Task: Only the lines from the beginning of the entries through the one with "background: #b91c1c ->" should be written out, please, exactly and without any pictures.

(Before-and-after page screenshots)
⟨

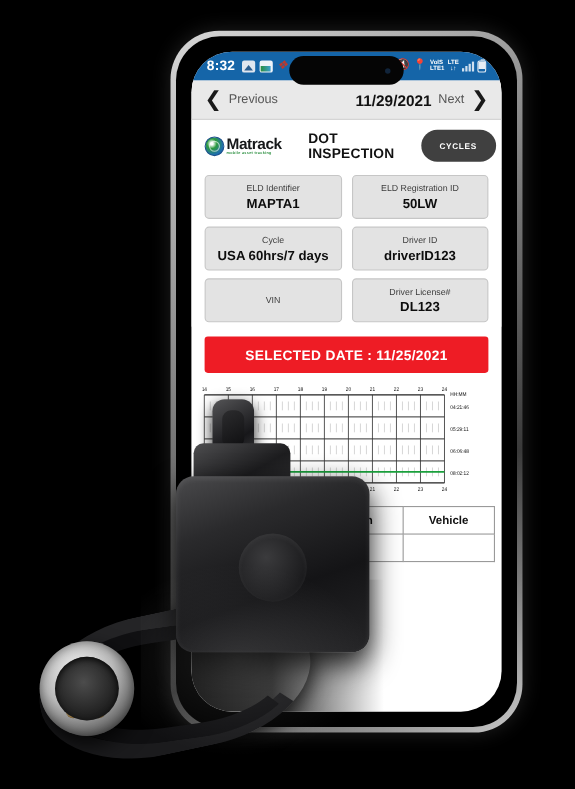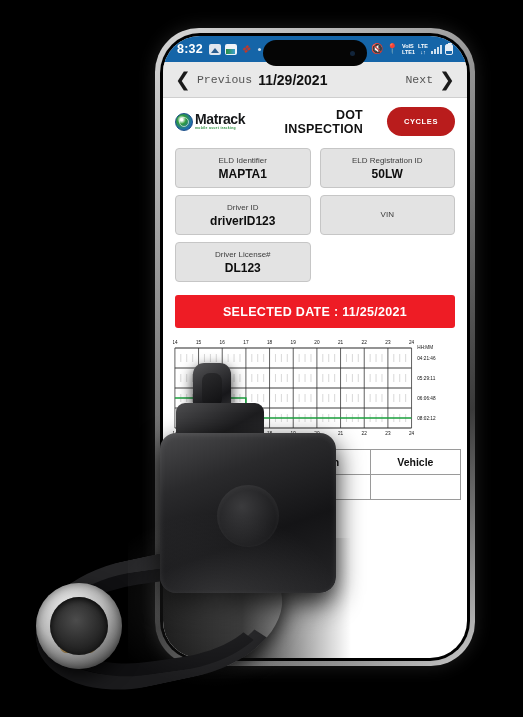"8:32" #phone-inner { padding: 3px -> 14px }
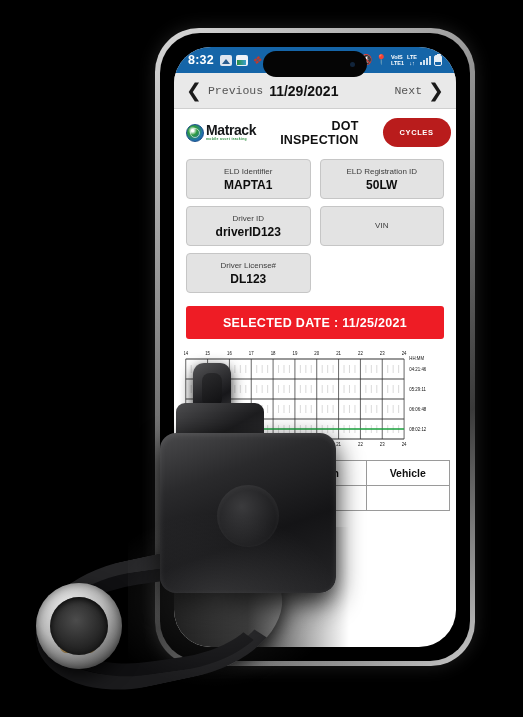"Previous" .nav-lbl { font-family: Liberation Mono, monospace -> none }
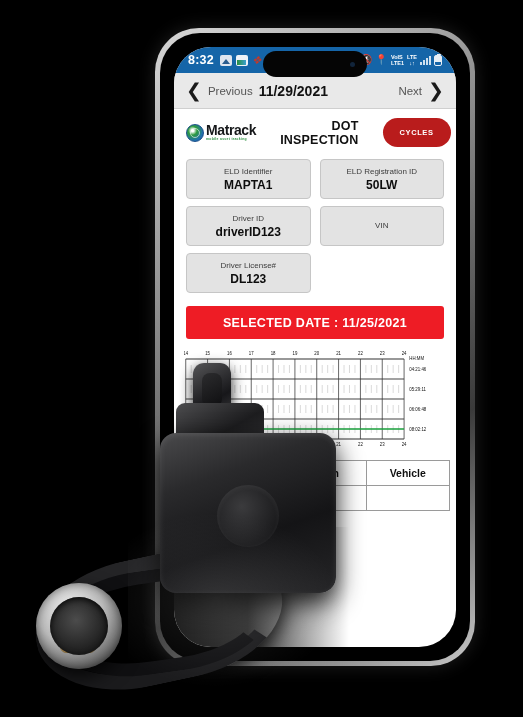"11/29/2021" .date-cur { text-align: left -> right }
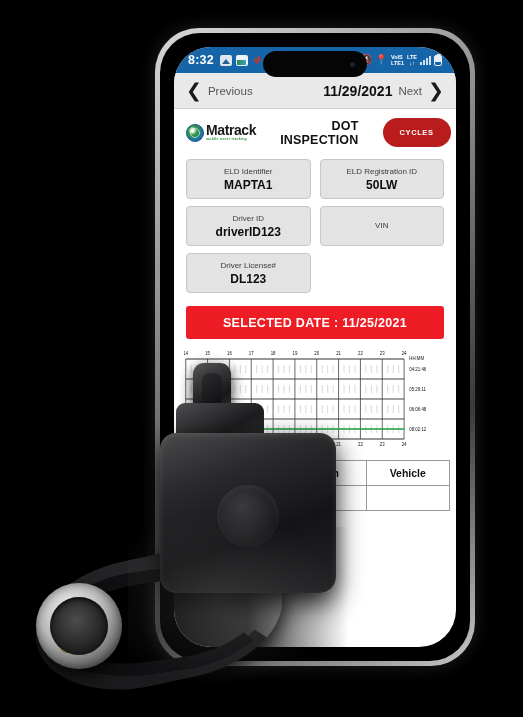"DOT INSPECTION" .dot-title { text-align: right -> left }
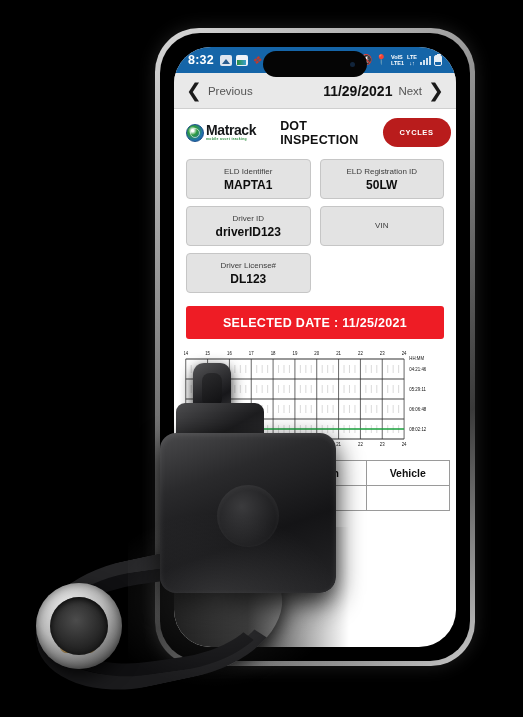"CYCLES" .cycles-btn { background: #b91c1c -> #404040 }
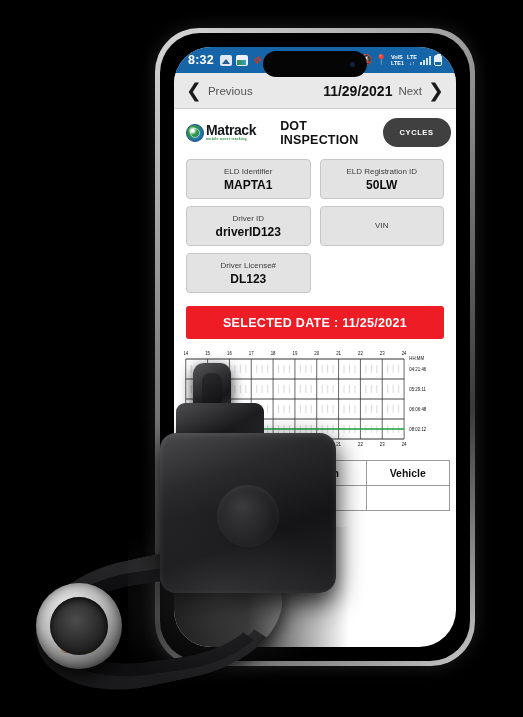"Cycle" div.card { html: none -> <div> <span>Cycle</span> <span>USA 60hrs/7 days</span> </div> }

⟩

Reply:
"8:32" #phone-inner { padding: 3px -> 14px }
"Previous" .nav-lbl { font-family: Liberation Mono, monospace -> none }
"11/29/2021" .date-cur { text-align: left -> right }
"DOT INSPECTION" .dot-title { text-align: right -> left }
"CYCLES" .cycles-btn { background: #b91c1c -> #404040 }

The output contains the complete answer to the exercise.